* TASK REQUIREMENTS *
Restate the following records word for word without images.
'''
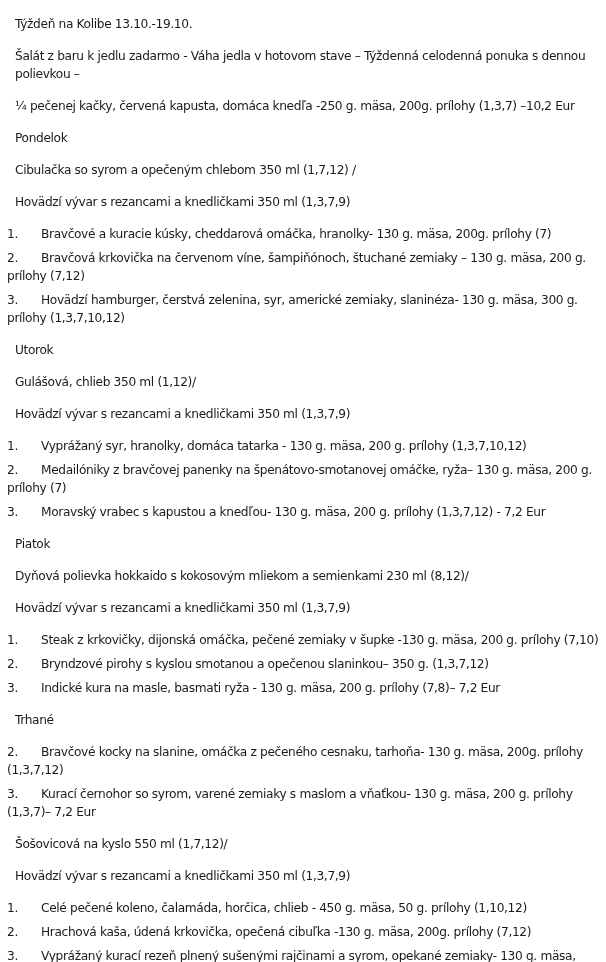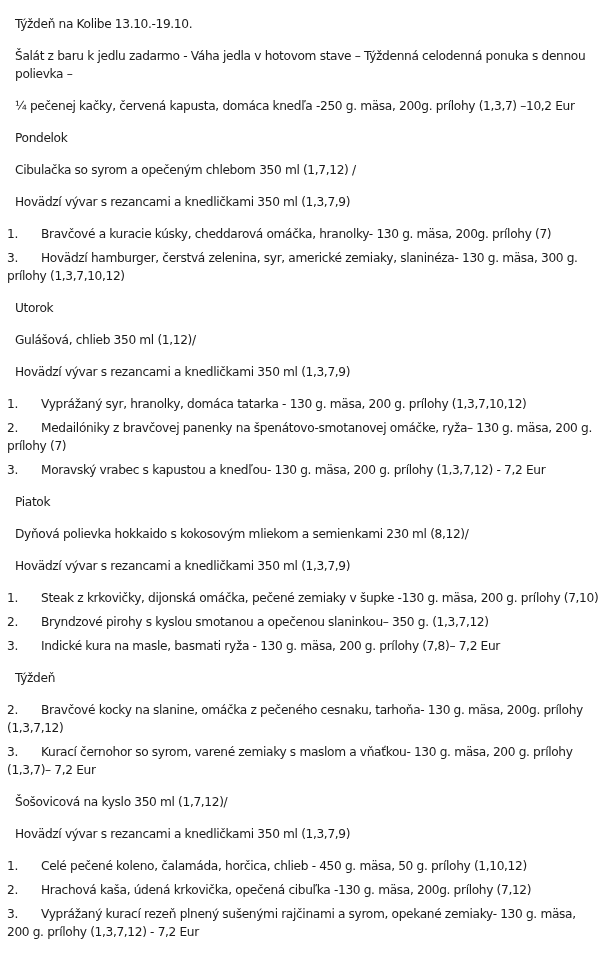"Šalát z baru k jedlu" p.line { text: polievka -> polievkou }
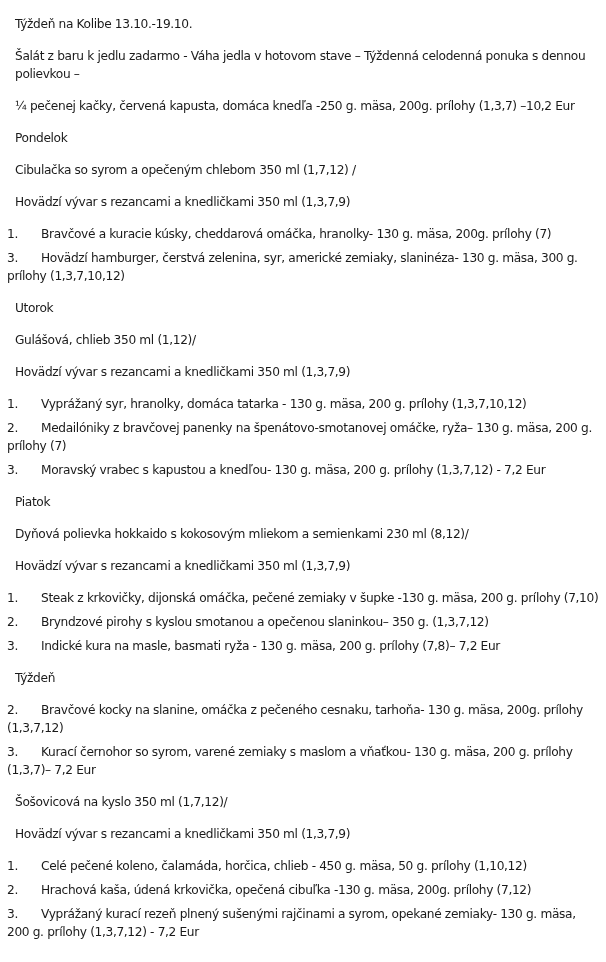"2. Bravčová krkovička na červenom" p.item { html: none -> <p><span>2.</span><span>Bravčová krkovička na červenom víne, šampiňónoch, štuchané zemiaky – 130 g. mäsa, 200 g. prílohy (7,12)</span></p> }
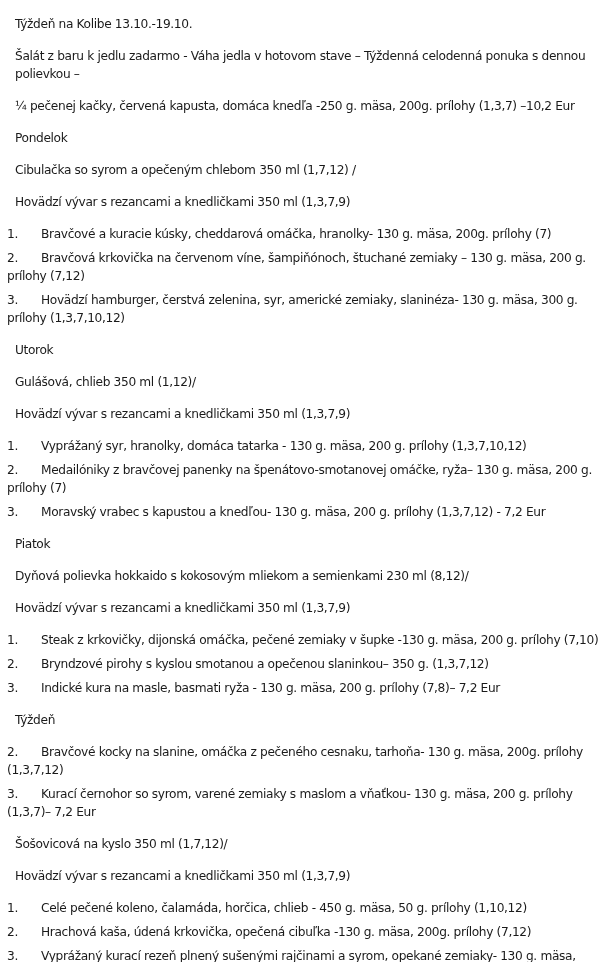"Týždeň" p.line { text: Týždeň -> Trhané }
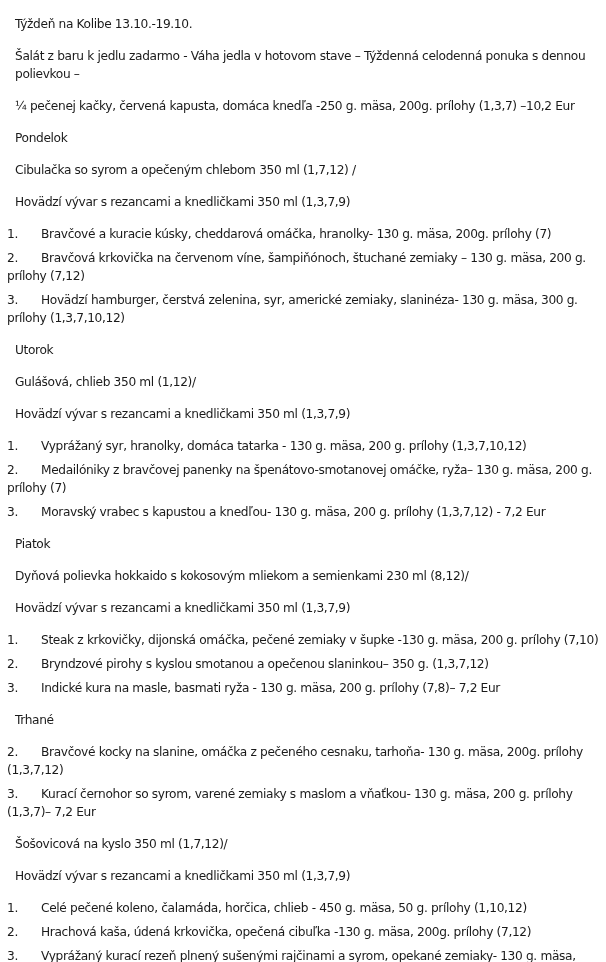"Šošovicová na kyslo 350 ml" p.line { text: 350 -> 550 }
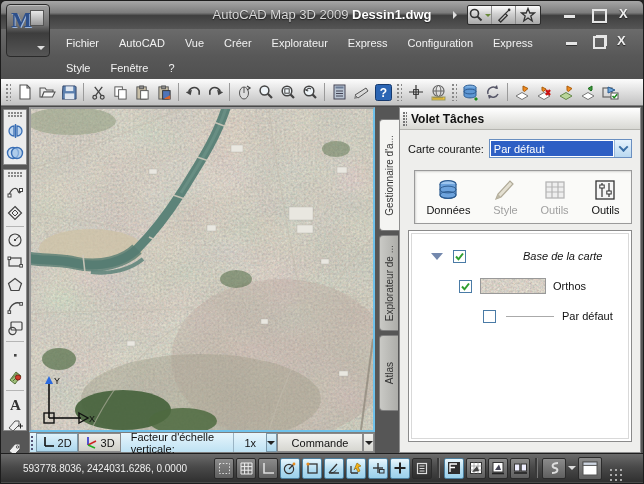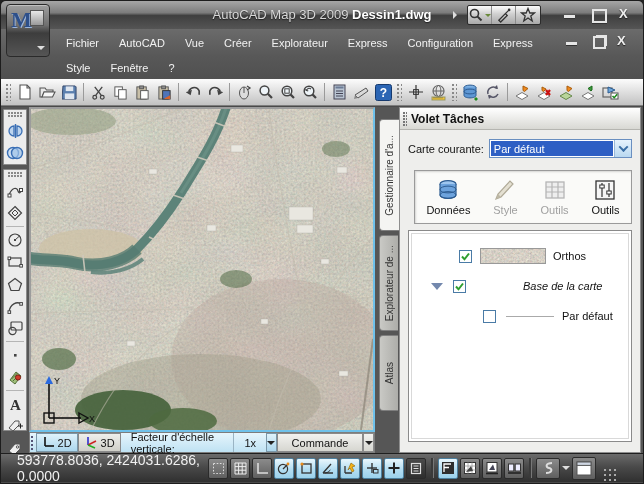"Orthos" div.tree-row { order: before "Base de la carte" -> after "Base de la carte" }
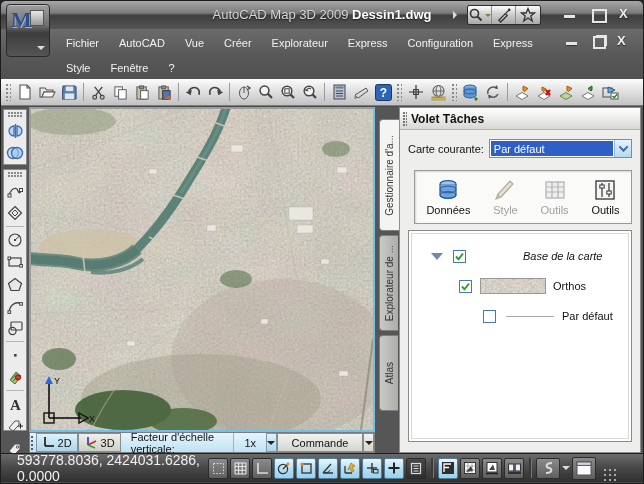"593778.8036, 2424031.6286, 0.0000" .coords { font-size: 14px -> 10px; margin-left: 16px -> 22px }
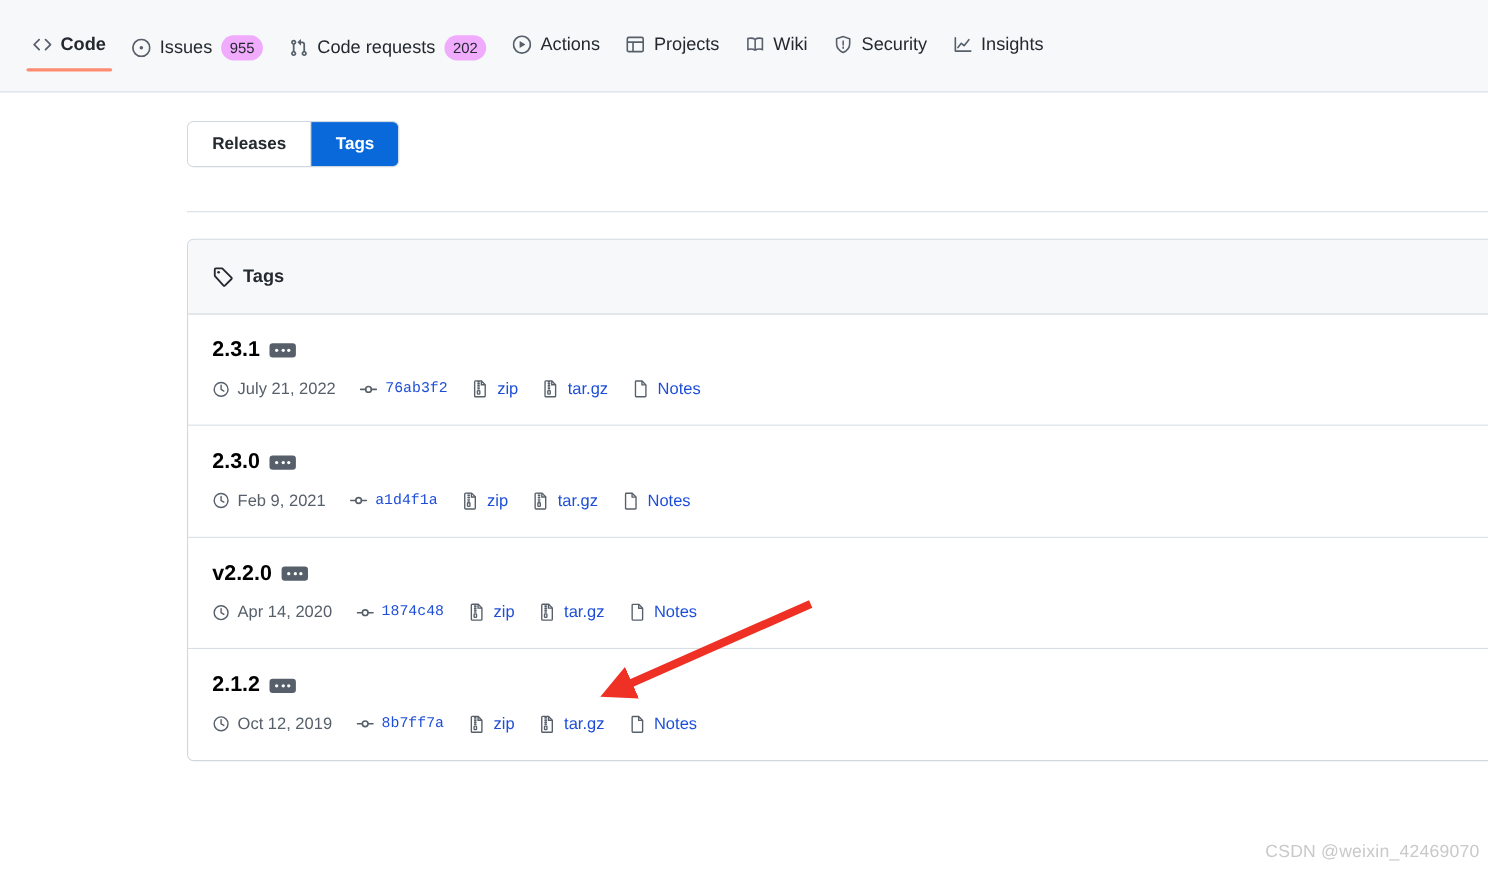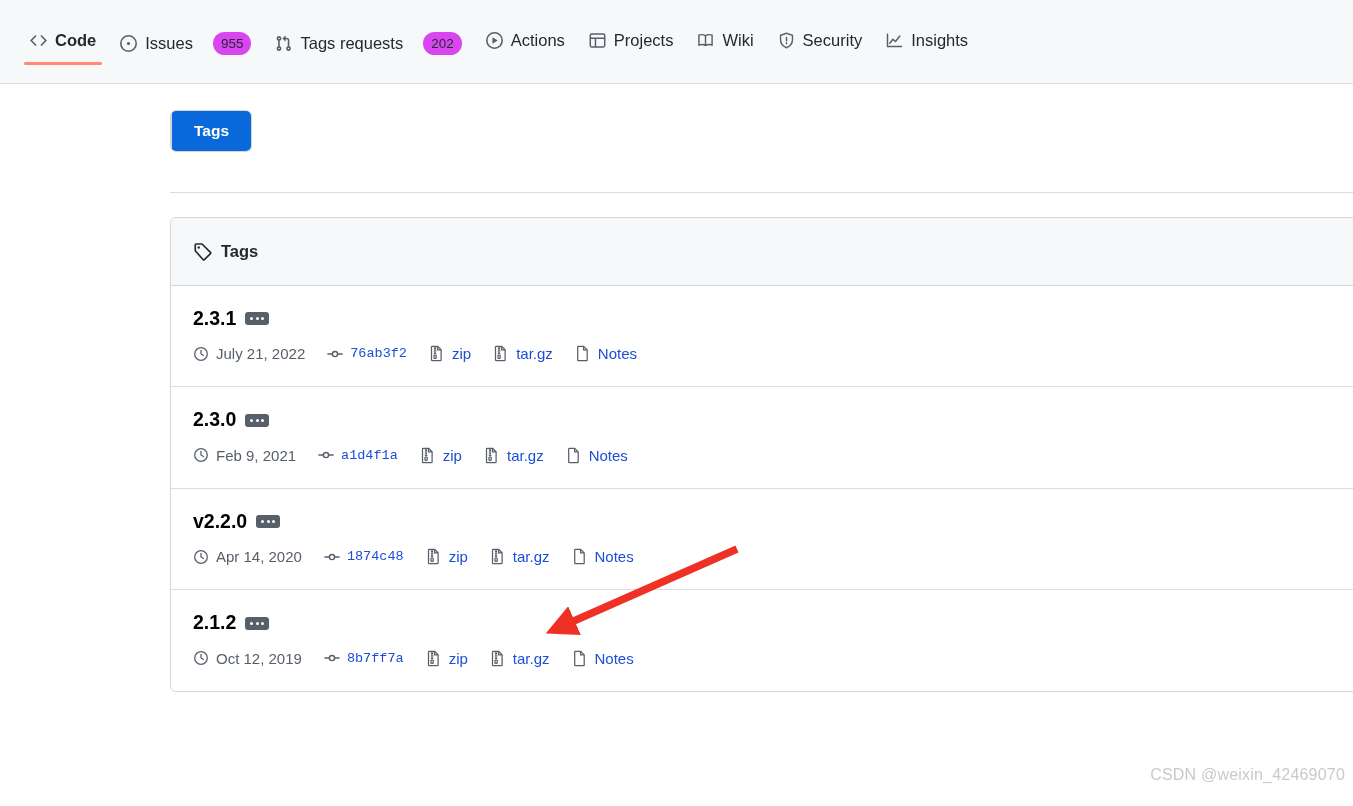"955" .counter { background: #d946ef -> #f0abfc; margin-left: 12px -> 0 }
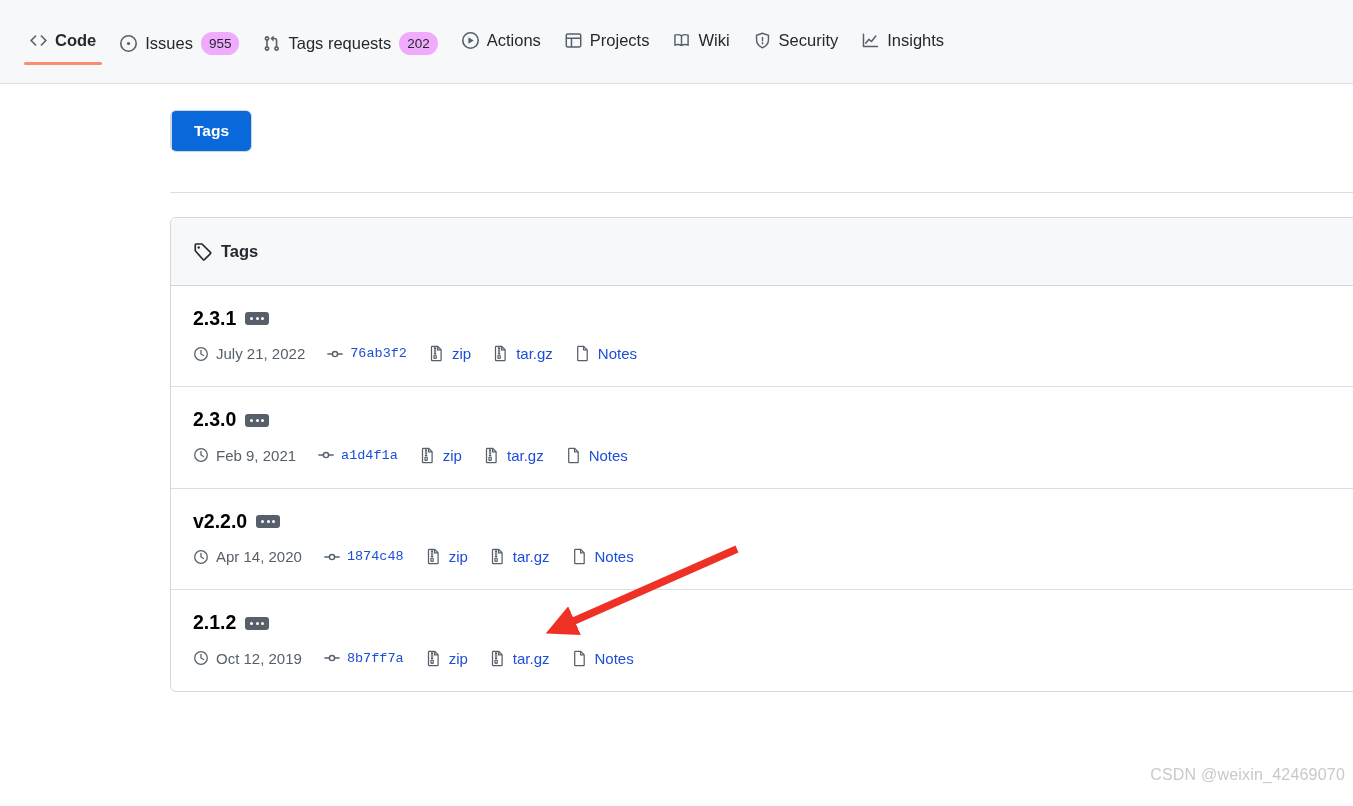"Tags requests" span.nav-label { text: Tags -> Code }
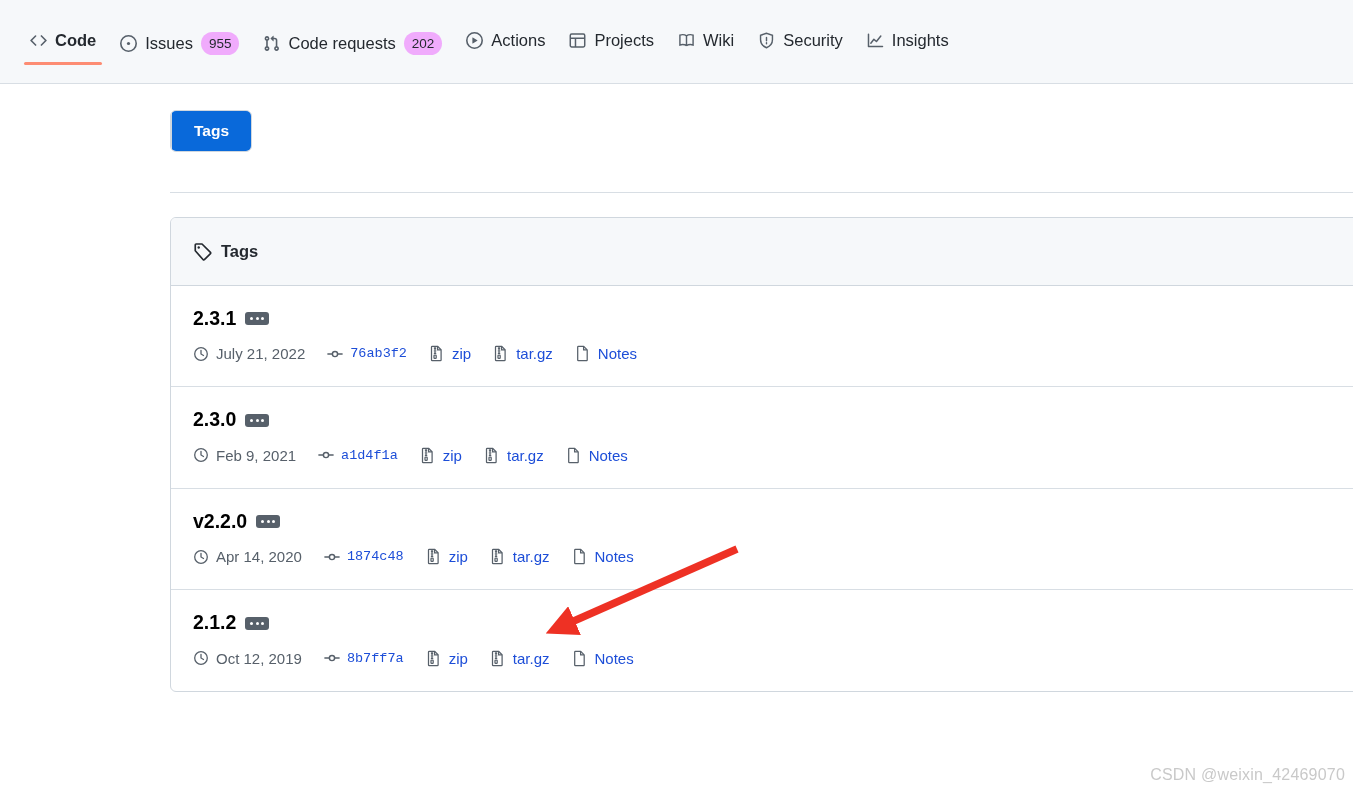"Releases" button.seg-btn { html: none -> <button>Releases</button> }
'''
* ANSWER TO THIS EXERCISE *
"Šalát z baru k jedlu" p.line { text: polievka -> polievkou }
"2. Bravčová krkovička na červenom" p.item { html: none -> <p><span>2.</span><span>Bravčová krkovička na červenom víne, šampiňónoch, štuchané zemiaky – 130 g. mäsa, 200 g. prílohy (7,12)</span></p> }
"Týždeň" p.line { text: Týždeň -> Trhané }
"Šošovicová na kyslo 350 ml" p.line { text: 350 -> 550 }
"Orthos" div.tree-row { order: before "Base de la carte" -> after "Base de la carte" }
"593778.8036, 2424031.6286, 0.0000" .coords { font-size: 14px -> 10px; margin-left: 16px -> 22px }
"955" .counter { background: #d946ef -> #f0abfc; margin-left: 12px -> 0 }
"Tags requests" span.nav-label { text: Tags -> Code }
"Releases" button.seg-btn { html: none -> <button>Releases</button> }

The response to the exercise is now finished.